Most have been forked. Again, we note that `min(codeLines) = 2`. Looking at the mean and 25% quartile though, we see that overall the repos seem to be in a good shape.

In [19]:
pd.to_datetime(java_repositories_metadata.updatedAt).describe()

In [20]:
pd.to_datetime(java_repositories_metadata.createdAt).describe()

## Kotlin

In [21]:
# 1. Read in repositories from CSV
kotlin_repositories_metadata = pd.read_csv(os.path.join(path_to_data, 'kotlin_repos.csv'))

In [22]:
len(kotlin_repositories_metadata)

In [23]:
kotlin_repositories_metadata[['branches', 'releases', 'forks', 'watchers', 'contributors', 'codeLines']].describe()

Most have been forked. Again, we note that `min(codeLines) = 1`. Looking at the mean and 25% quartile though, we see that overall the repos seem to be in a good shape. For Kotlin, we note that the number of contributors and branches seems lower in general.

In [24]:
pd.to_datetime(kotlin_repositories_metadata.updatedAt).describe()

In [25]:
pd.to_datetime(kotlin_repositories_metadata.createdAt).describe()

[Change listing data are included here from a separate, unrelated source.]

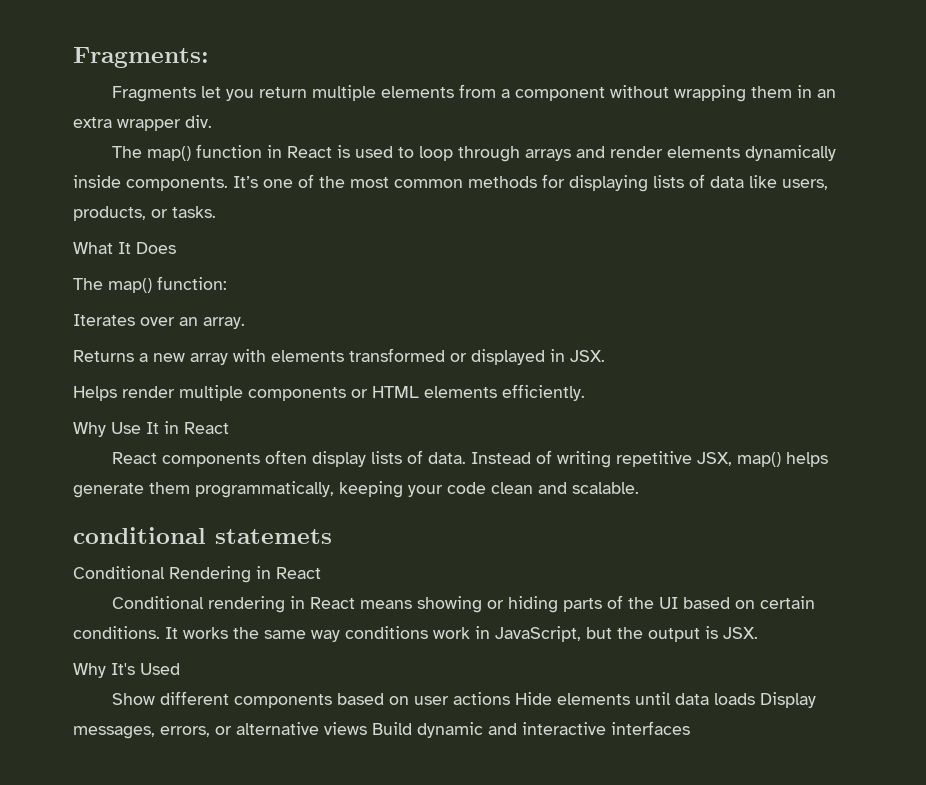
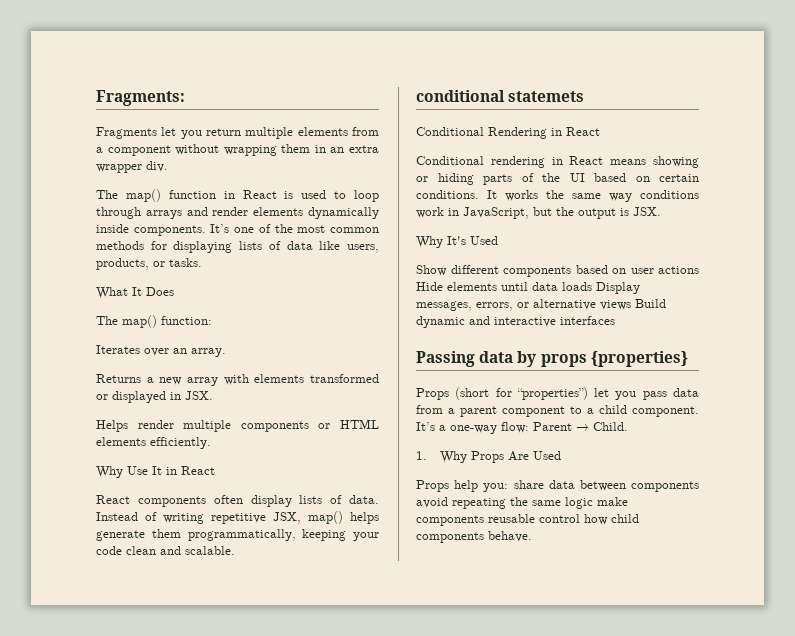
+ Passing data by props {properties}
+ Props (short for “properties”) let you pass data from a parent component to a child component. It’s a one-way flow: Parent → Child.
+ 1. Why Props Are Used
+ Props help you: share data between components avoid repeating the same logic make components reusable control how child components behave.

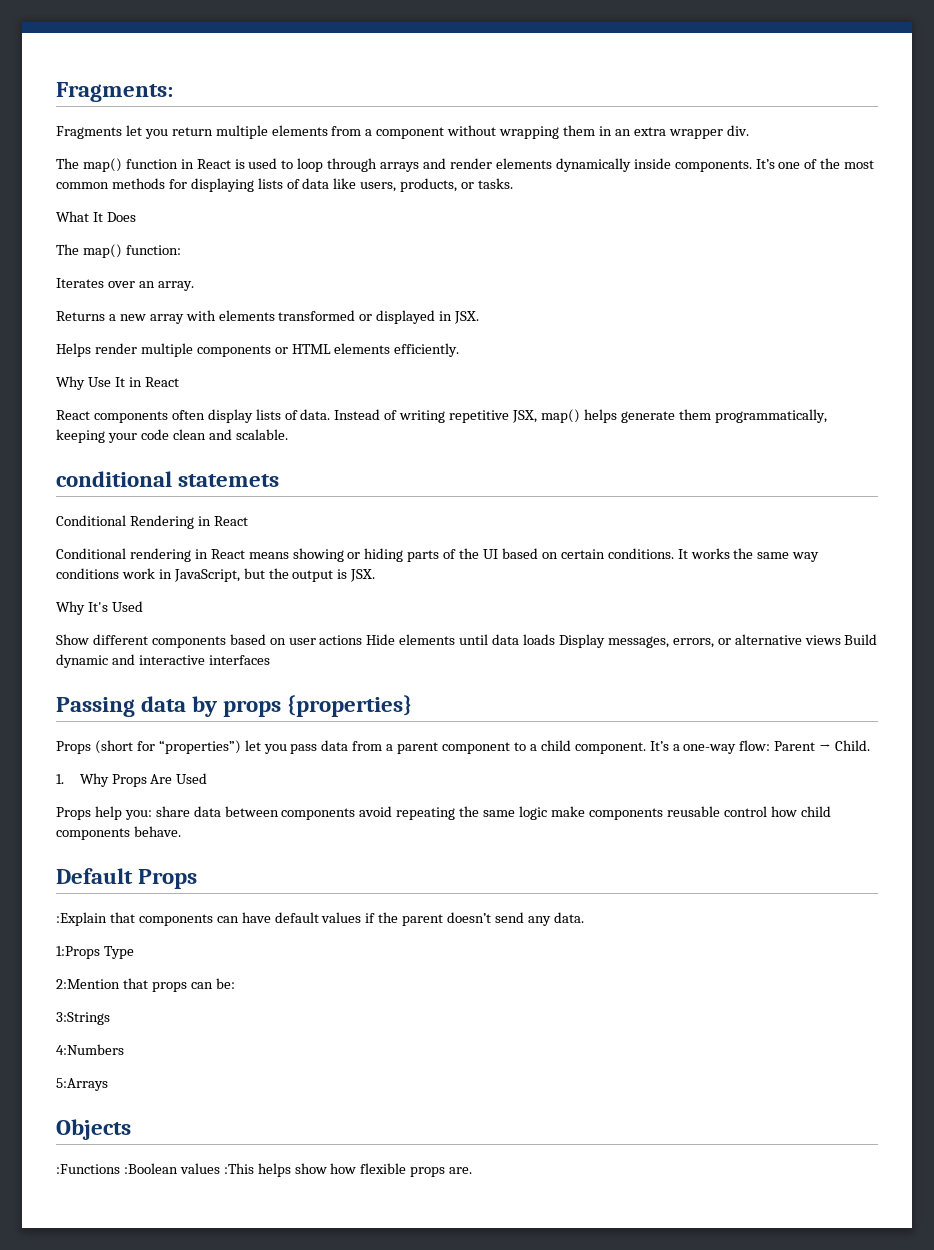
+ Default Props
+ :Explain that components can have default values if the parent doesn’t send any data.
+ 1:Props Type
+ 2:Mention that props can be:
+ 3:Strings
+ 4:Numbers
+ 5:Arrays
+ Objects
+ :Functions :Boolean values :This helps show how flexible props are.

# Development of git history traversal and quantitative analysis of repositories

## Determine ratio of branches to files

In [4]:
import re 

In [5]:
repo_instance = None
repository_metadata = python_repositories_metadata.iloc[1]
repository_path = os.path.join(path_to_repositories, "__".join(repository_metadata["name"].split("/")))
try:
    repo_instance = Repo.clone_from(f'https://github.com/{repository_metadata["name"]}.git',
                                f'{repository_path}')
except GitCommandError as e:
    # If already exists, create Repo instance of it
    if 'already exists' in e.stderr:
        print('Repository already exists, using local directory instead of cloning.')
        repo_instance = Repo(repository_path)

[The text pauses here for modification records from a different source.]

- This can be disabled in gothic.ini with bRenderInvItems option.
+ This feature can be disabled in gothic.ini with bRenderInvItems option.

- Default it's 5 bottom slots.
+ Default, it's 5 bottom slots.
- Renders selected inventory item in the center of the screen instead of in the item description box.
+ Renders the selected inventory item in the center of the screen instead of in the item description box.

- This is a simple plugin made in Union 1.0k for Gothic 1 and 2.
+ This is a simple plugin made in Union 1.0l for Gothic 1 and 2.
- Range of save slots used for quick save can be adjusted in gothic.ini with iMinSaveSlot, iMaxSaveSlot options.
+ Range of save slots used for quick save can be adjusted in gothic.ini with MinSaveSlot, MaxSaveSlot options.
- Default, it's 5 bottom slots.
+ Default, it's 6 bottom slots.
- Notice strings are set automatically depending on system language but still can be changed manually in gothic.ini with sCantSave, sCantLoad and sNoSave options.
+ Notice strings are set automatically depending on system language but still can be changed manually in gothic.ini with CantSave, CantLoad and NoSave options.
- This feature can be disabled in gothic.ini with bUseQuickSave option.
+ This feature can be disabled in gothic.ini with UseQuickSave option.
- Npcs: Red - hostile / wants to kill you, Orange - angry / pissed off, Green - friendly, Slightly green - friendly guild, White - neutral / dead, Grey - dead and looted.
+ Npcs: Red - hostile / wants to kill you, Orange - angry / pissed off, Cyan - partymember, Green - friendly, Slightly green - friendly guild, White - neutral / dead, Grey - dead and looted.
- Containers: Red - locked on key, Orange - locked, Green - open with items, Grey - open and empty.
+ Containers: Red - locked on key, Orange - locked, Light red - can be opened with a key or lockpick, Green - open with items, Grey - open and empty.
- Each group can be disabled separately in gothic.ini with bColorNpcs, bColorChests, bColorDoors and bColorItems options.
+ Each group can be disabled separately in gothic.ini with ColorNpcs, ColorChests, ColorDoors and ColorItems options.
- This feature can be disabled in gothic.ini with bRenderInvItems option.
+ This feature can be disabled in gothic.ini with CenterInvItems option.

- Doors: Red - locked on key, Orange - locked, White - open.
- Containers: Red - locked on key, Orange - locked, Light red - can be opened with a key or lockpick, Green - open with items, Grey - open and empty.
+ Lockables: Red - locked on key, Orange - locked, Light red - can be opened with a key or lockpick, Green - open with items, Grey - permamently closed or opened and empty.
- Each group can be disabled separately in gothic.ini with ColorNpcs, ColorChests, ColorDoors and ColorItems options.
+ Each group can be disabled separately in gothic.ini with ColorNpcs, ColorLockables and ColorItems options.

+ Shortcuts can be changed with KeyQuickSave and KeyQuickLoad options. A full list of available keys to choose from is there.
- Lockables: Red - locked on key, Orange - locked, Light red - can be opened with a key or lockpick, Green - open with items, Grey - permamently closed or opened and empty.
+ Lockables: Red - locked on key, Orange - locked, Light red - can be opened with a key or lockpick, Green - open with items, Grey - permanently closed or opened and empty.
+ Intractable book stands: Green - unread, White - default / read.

Repository already exists, using local directory instead of cloning.


In [9]:
from src.repository_data_scraper import RepositoryDataScraper
from src.programming_language import ProgrammingLanguage
repo_scraper = RepositoryDataScraper(repository=repo_instance, sliding_window_size=2,
                                         language_to_scrape_for=ProgrammingLanguage.TEXT,
                                         repository_path=repository_path)

In [12]:
%%timeit -n 3
repo_scraper.scrape()

GitCommandError: Cmd('git') failed due to: exit code(128)
  cmdline: git blame --incremental detected-amazon-mws-auth-token.txt
  stderr: 'fatal: no such path 'detected-amazon-mws-auth-token.txt' in HEAD'

In [21]:
repositories_statistics = pd.DataFrame()

for i, repository_metadata in python_repositories_metadata.iloc[:15].iterrows():
    repo_instance = None
    repository_path = os.path.join(path_to_repositories, "__".join(repository_metadata["name"].split("/")))
    try:
        repo_instance = Repo.clone_from(f'https://github.com/{repository_metadata["name"]}.git',
                                    f'{repository_path}')
    except GitCommandError as e:
        # If already exists, create Repo instance of it
        if 'already exists' in e.stderr:
            print('Repository already exists, using local directory instead of cloning.')
            repo_instance = Repo(repository_path)
            
    if repo_instance is None:
        continue

    os.chdir(os.path.join(path_to_data, repository_path))

    repositories_statistics.loc[i, 'branches'] = len(repo_instance.refs)
    
    num_python_files = 0
    num_total_files = 0
    for directory,subdirs,files in os.walk(repository_path):
        if re.match('.*(\\\\|\/)\..*', directory):
            continue # Skip hidden folders
        
        python_files = [f for f in files if '.py' in f]
        total_files = [f for f in files if re.match('^[^\.].*\..*$', f)] # skip hidden files and files without file ending
        
        num_python_files += len(python_files)
        num_total_files += len(total_files)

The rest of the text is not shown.